PARTIES:  HOWLETT, Colin Horace and
  HOWLETT, Roslyn Gladys
  trading as C H & R G HOWLETT
  v
  DOBSON MITCHELL & ALLPORT (A FIRM)

TITLE OF COURT:  SUPREME COURT OF TASMANIA
JURISDICTION:  ORIGINAL
FILE NO/S:  465/2004
DELIVERED ON:  29 June 2009
DELIVERED AT:  Hobart
HEARING DATE:  18 June 2009
JUDGMENT OF:  Holt AsJ

CATCHWORDS:

Procedure – Supreme Court Procedure – Tasmania – Procedure under Rules of Court – Pleadings – Application to strike out reply – Plea of estoppel in response to limitation of actions plea – Claim for relief under the Fair Trading Act 1990 (Tas), s41, for  misleading or deceptive conduct in response to a limitation of actions plea – Whether pleas disclose a reasonable answer.

Aust Dig Procedure [272]

REPRESENTATION:

Counsel:
             Plaintiffs:  P W Tree SC
             Defendants:  D J Gunson SC
Solicitors:
             Plaintiffs:  Butler McIntyre & Butler
             Defendants:  Gunson Williams

Judgment Number:  [2009] TASSC 47
Number of paragraphs:  18

Serial No 47/2009
     File No 465/2004

HOWLETT & ANOR v DOBSON MITCHELL & ALLPORT (NO 2)

REASONS FOR JUDGMENT  HOLT AsJ

29 June 2009

  1. The plaintiffs' writ against their former solicitors, claiming damages for breach of contract and negligence, was issued more than six years after the accrual of the causes of action.  The defendants have pleaded the protection of the time bar provided in the Limitation Act 1974, s4(1)(a).
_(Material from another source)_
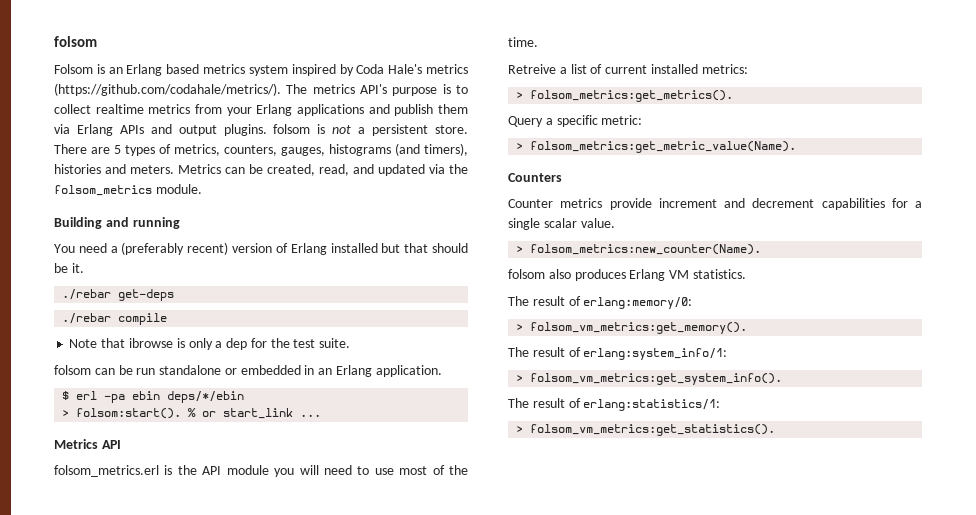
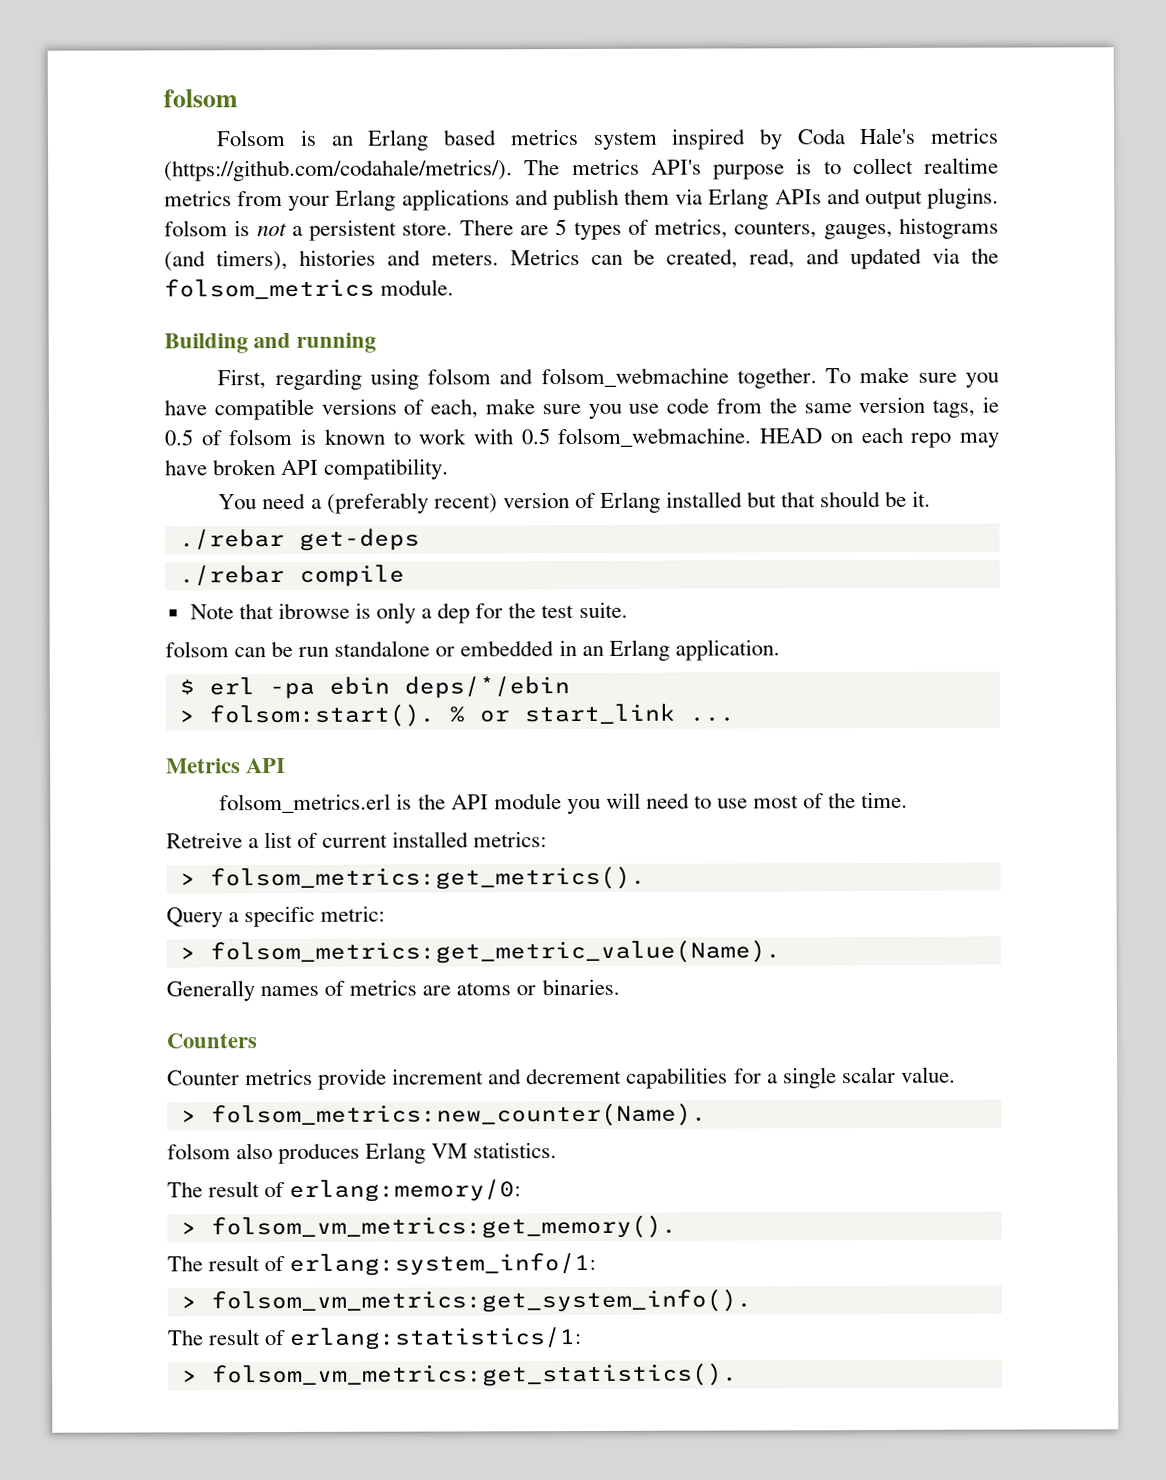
(180, 223) none -> [217,366,1000,391] [164,396,999,421] [164,426,1000,448] [165,458,450,480] // First, regarding using folsom and folsom_webmachine together. To make sure you have compatible versions of each, make sure you use code from the same version tags, ie 0.5 of folsom is known to work with 0.5 folsom_webmachine. HEAD on each repo may have broken API compatibility.
(797, 147) none -> [166,978,620,1002] // Generally names of metrics are atoms or binaries.

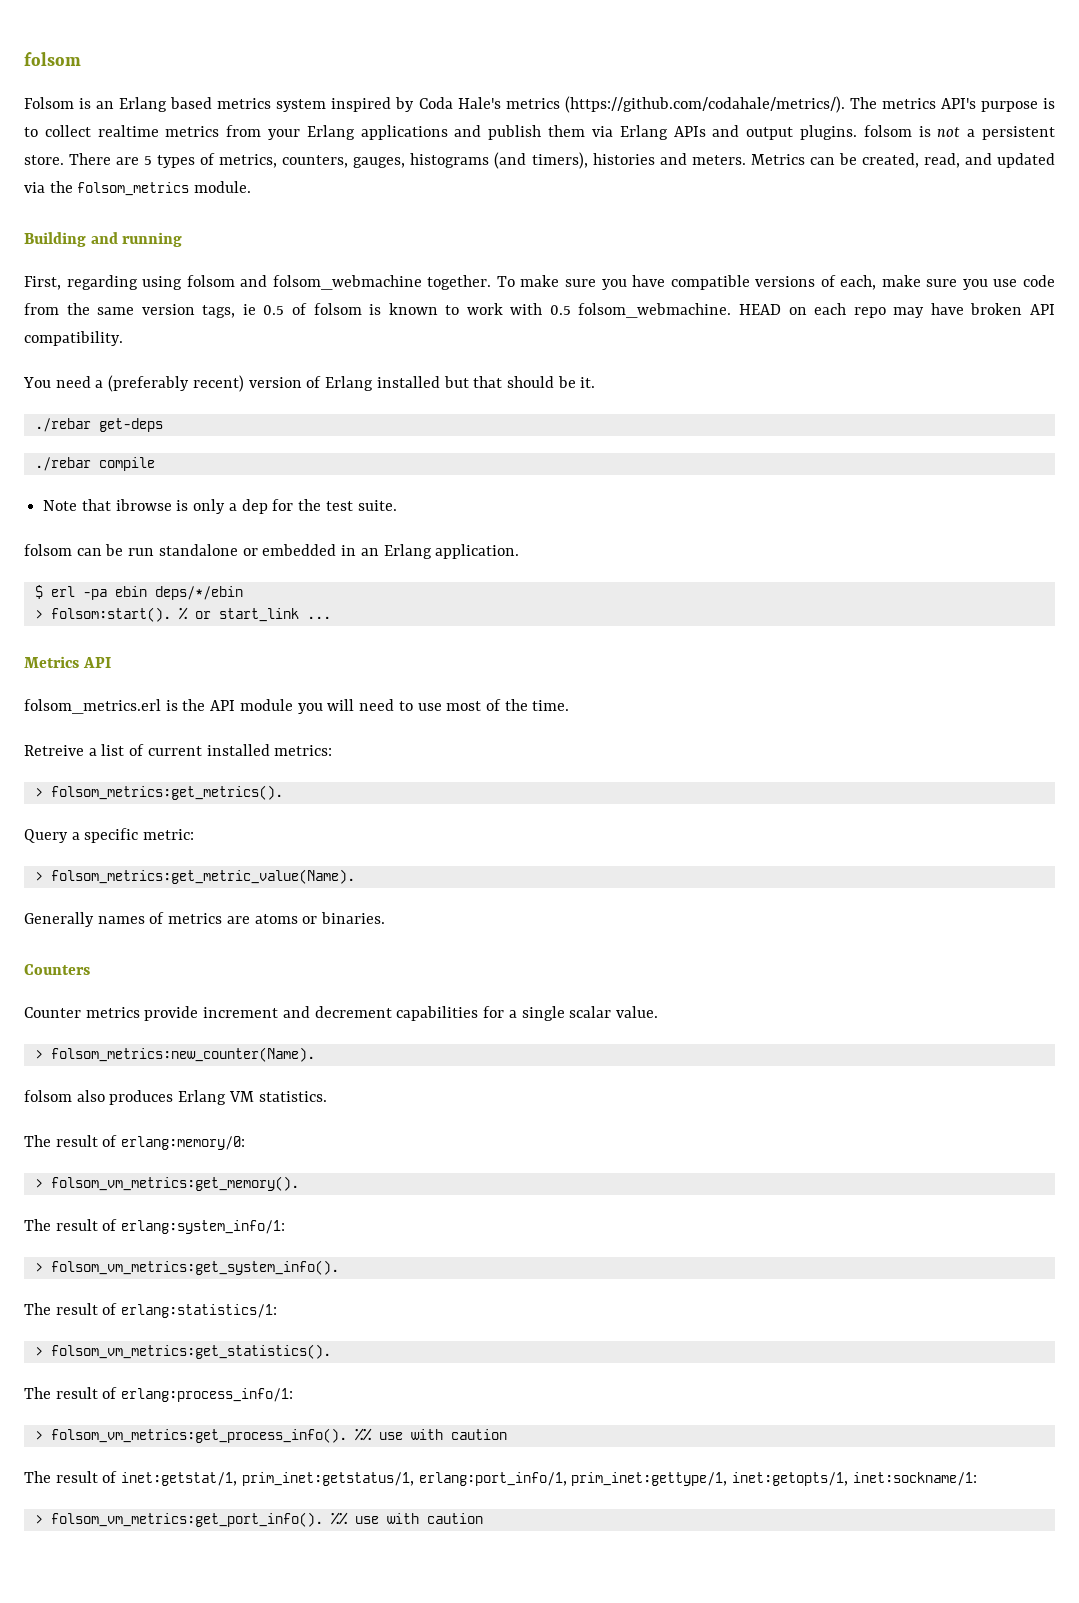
(738, 1375) none -> [24,1387,294,1402] [34,1428,507,1443] [24,1471,977,1486] [34,1512,483,1527] // The result of erlang:process_info/1: // > folsom_vm_metrics:get_process_info(). %% use with caution // The result of inet:getstat/1, prim_inet:getstatus/1, erlang:port_info/1, prim_inet:gettype/1, inet:getopts/1, inet:sockname/1: // > folsom_vm_metrics:get_port_info(). %% use with caution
The plaintiffs have delivered a reply alleging that their failure to sue in time was due to a misrepresentation made by a member of the firm of solicitors. They say that because of it the defendants are estopped from relying on the limitation defence. Alternatively, they say that the misrepresentation constituted a breach of the Fair Trading Act 1990 and that the appropriate relief is to prevent the defendants from relying on the defence.  The defendants say that the matters raised in the reply are without any prospect of success and the pleading should be struck out. 

  1. Rule 259 relevantly provides:

"If a pleading does not disclose a reasonable … answer … the Court or a judge may order:–

(a)       that … the pleading be struck out …".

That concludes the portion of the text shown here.